Practical and Theoretical Implications
The deployment of synthetic data for ML-based vaccine forecasting demonstrates tangible benefit for privacy preservation in resource-constrained populations with high re-identifiability risk. By facilitating digital health analytics in the absence of robust EHR infrastructure—or with unscalable manual digitization—this approach supports rapid, scalable, and privacy-compliant modeling. The ability to locally train generative models on modest hardware further enables sustainable integration into line health operations.
From a methodological perspective, the findings empirically validate the recent advances in latent-space diffusion models for structured healthcare data, extending their utility beyond prior applications focused primarily on EHR and time-series synthesis. This will likely incentivize further research into context-specific data generation, privacy assurance, and the operationalization of ML toolchains in LMICs.
Limitations and Future Directions
Sample limitations reflect catchment bias—missed cases outside the clinic network and potential inaccuracies in historical digitization. Improving EHR roll-out, integrating mobile outreach data, and joint modeling of adherence pathways are needed for future work. Architecturally, enhancements to continuous feature modeling in synthetic data, as well as the integration of explainable AI components for clinical acceptability, are warranted.

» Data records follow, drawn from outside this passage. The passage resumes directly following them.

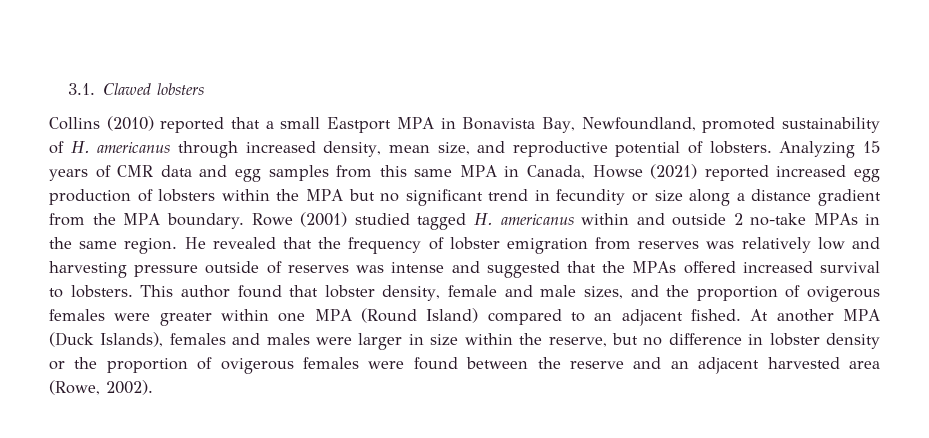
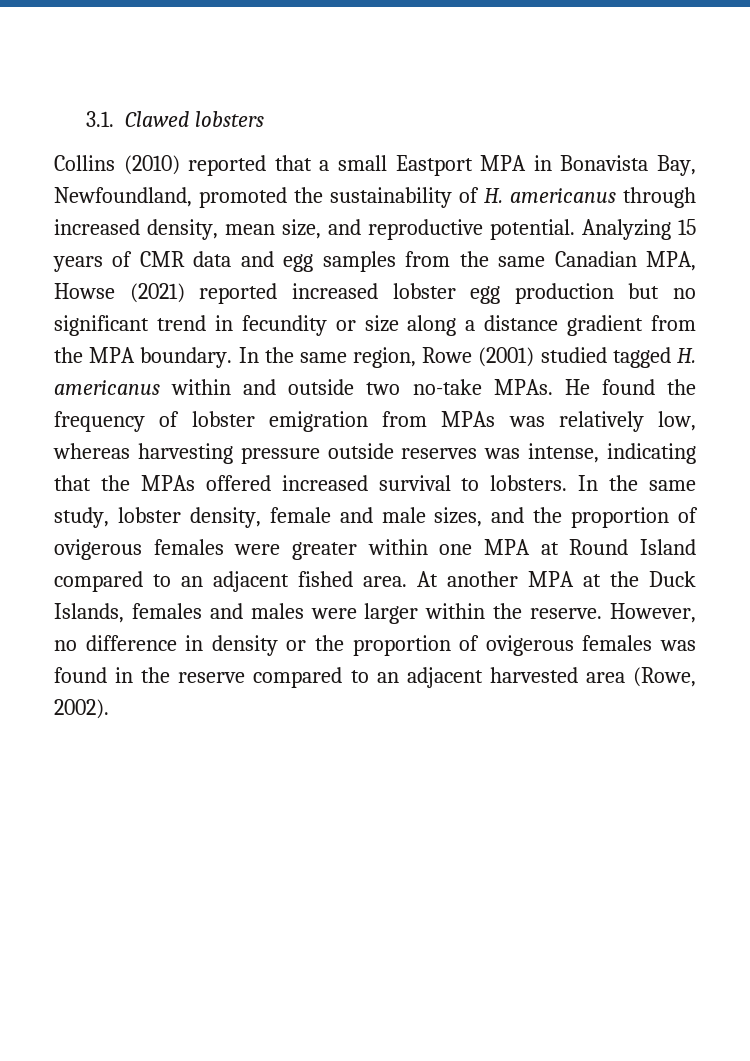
- Collins (2010) reported that a small Eastport MPA in Bonavista Bay, Newfoundland, promoted sustainability of H. americanus through increased density, mean size, and reproductive potential of lobsters.
+ Collins (2010) reported that a small Eastport MPA in Bonavista Bay, Newfoundland, promoted the sustainability of H. americanus through increased density, mean size, and reproductive potential.
- Analyzing 15 years of CMR data and egg samples from this same MPA in Canada, Howse (2021) reported increased egg production of lobsters within the MPA but no significant trend in fecundity or size along a distance gradient from the MPA boundary.
+ Analyzing 15 years of CMR data and egg samples from the same Canadian MPA, Howse (2021) reported increased lobster egg production but no significant trend in fecundity or size along a distance gradient from the MPA boundary.
- Rowe (2001) studied tagged H. americanus within and outside 2 no-take MPAs in the same region. He revealed that the frequency of lobster emigration from reserves was relatively low and harvesting pressure outside of reserves was intense and suggested that the MPAs offered increased survival to lobsters.
+ In the same region, Rowe (2001) studied tagged H. americanus within and outside two no-take MPAs. He found the frequency of lobster emigration from MPAs was relatively low, whereas harvesting pressure outside reserves was intense, indicating that the MPAs offered increased survival to lobsters.
- This author found that lobster density, female and male sizes, and the proportion of ovigerous females were greater within one MPA (Round Island) compared to an adjacent fished.
+ In the same study, lobster density, female and male sizes, and the proportion of ovigerous females were greater within one MPA at Round Island compared to an adjacent fished area.
- At another MPA (Duck Islands), females and males were larger in size within the reserve, but no difference in lobster density or the proportion of ovigerous females were found between the reserve and an adjacent harvested area (Rowe, 2002).
+ At another MPA at the Duck Islands, females and males were larger within the reserve. However, no difference in density or the proportion of ovigerous females was found in the reserve compared to an adjacent harvested area (Rowe, 2002).

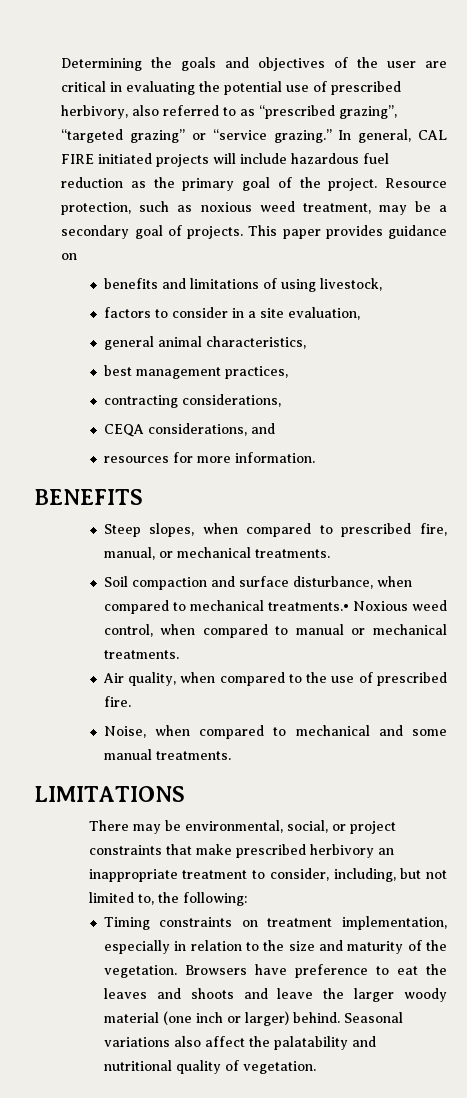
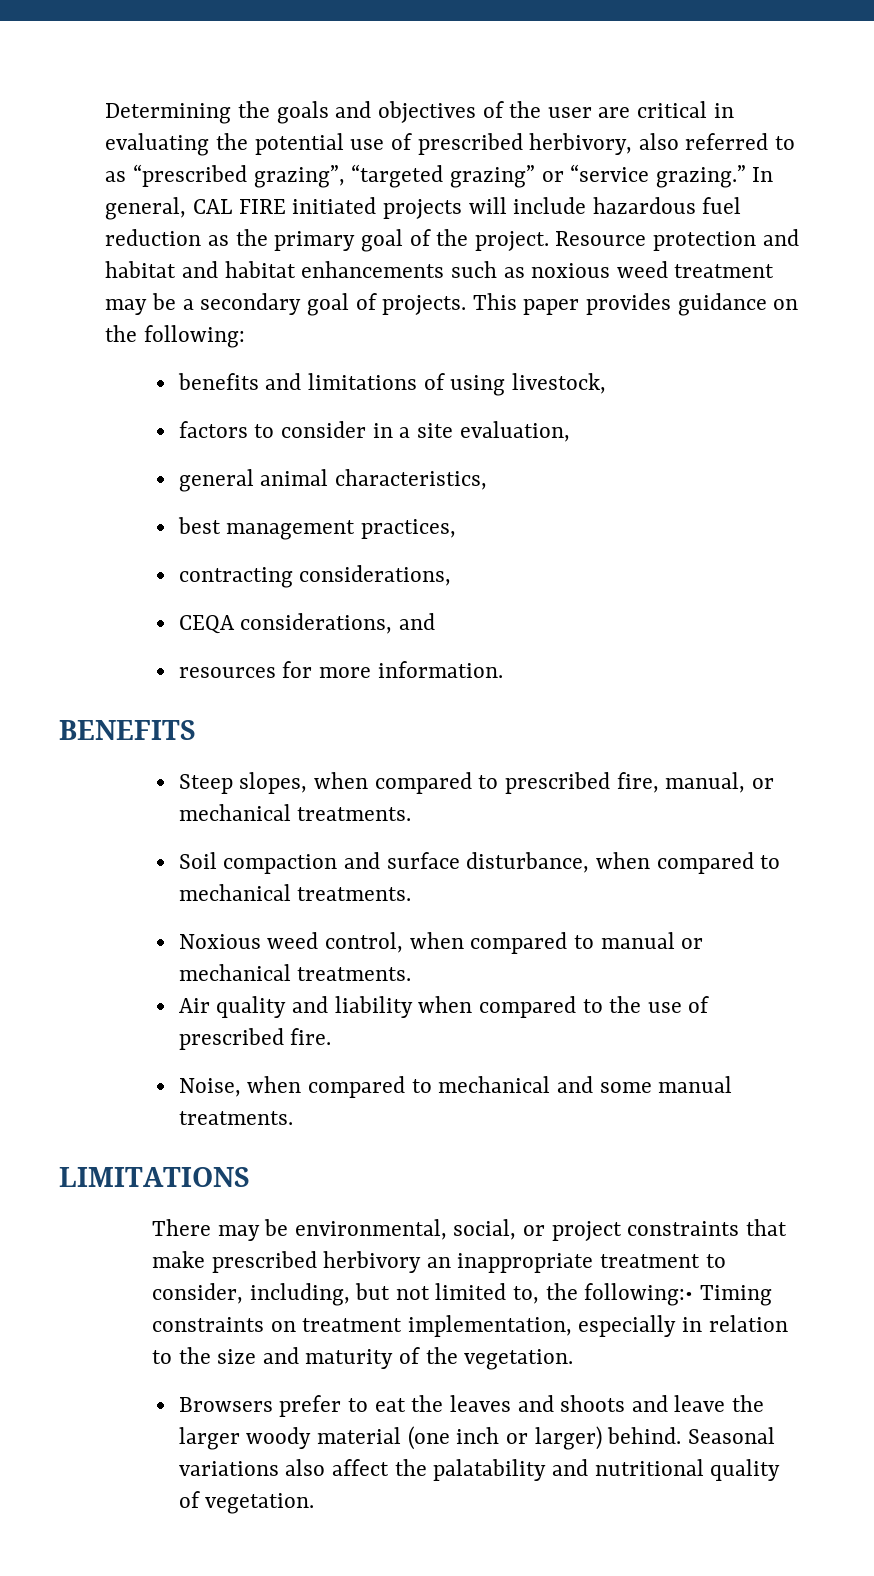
- Resource protection, such as noxious weed treatment, may be a secondary goal of projects.
+ Resource protection and habitat and habitat enhancements such as noxious weed treatment may be a secondary goal of projects.
- This paper provides guidance on
+ This paper provides guidance on the following:
- Soil compaction and surface disturbance, when compared to mechanical treatments.• Noxious weed control, when compared to manual or mechanical treatments.
+ Soil compaction and surface disturbance, when compared to mechanical treatments.
+ Noxious weed control, when compared to manual or mechanical treatments.
- Air quality, when compared to the use of prescribed fire.
+ Air quality and liability when compared to the use of prescribed fire.
- There may be environmental, social, or project constraints that make prescribed herbivory an inappropriate treatment to consider, including, but not limited to, the following:
- Timing constraints on treatment implementation, especially in relation to the size and maturity of the vegetation. Browsers have preference to eat the leaves and shoots and leave the larger woody material (one inch or larger) behind.
+ There may be environmental, social, or project constraints that make prescribed herbivory an inappropriate treatment to consider, including, but not limited to, the following:• Timing constraints on treatment implementation, especially in relation to the size and maturity of the vegetation.
+ Browsers prefer to eat the leaves and shoots and leave the larger woody material (one inch or larger) behind.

Advancing practical deployment will require the development of user-friendly digital interfaces for health workers, ongoing validation of data-generation privacy guarantees, and regulatory alignment with evolving data protection acts.
Conclusion
This study demonstrates the joint utility of machine learning and generative synthetic data for predicting childhood vaccination outcomes in resource-limited, high-risk communities. Synthetic data can substitute for real records in supervised learning pipelines without compromising equity, accuracy, or privacy, thereby enabling scalable, actionable, and private health informatics in under-digitized settings.
The results decisively support the use of diffusion-model-based tabular synthetic data for privacy-preserving forecasting in public health operations. Future developments will likely coalesce around automated, interpretable, and privacy-assured ML systems for equitable vaccine distribution and broader health resource optimization.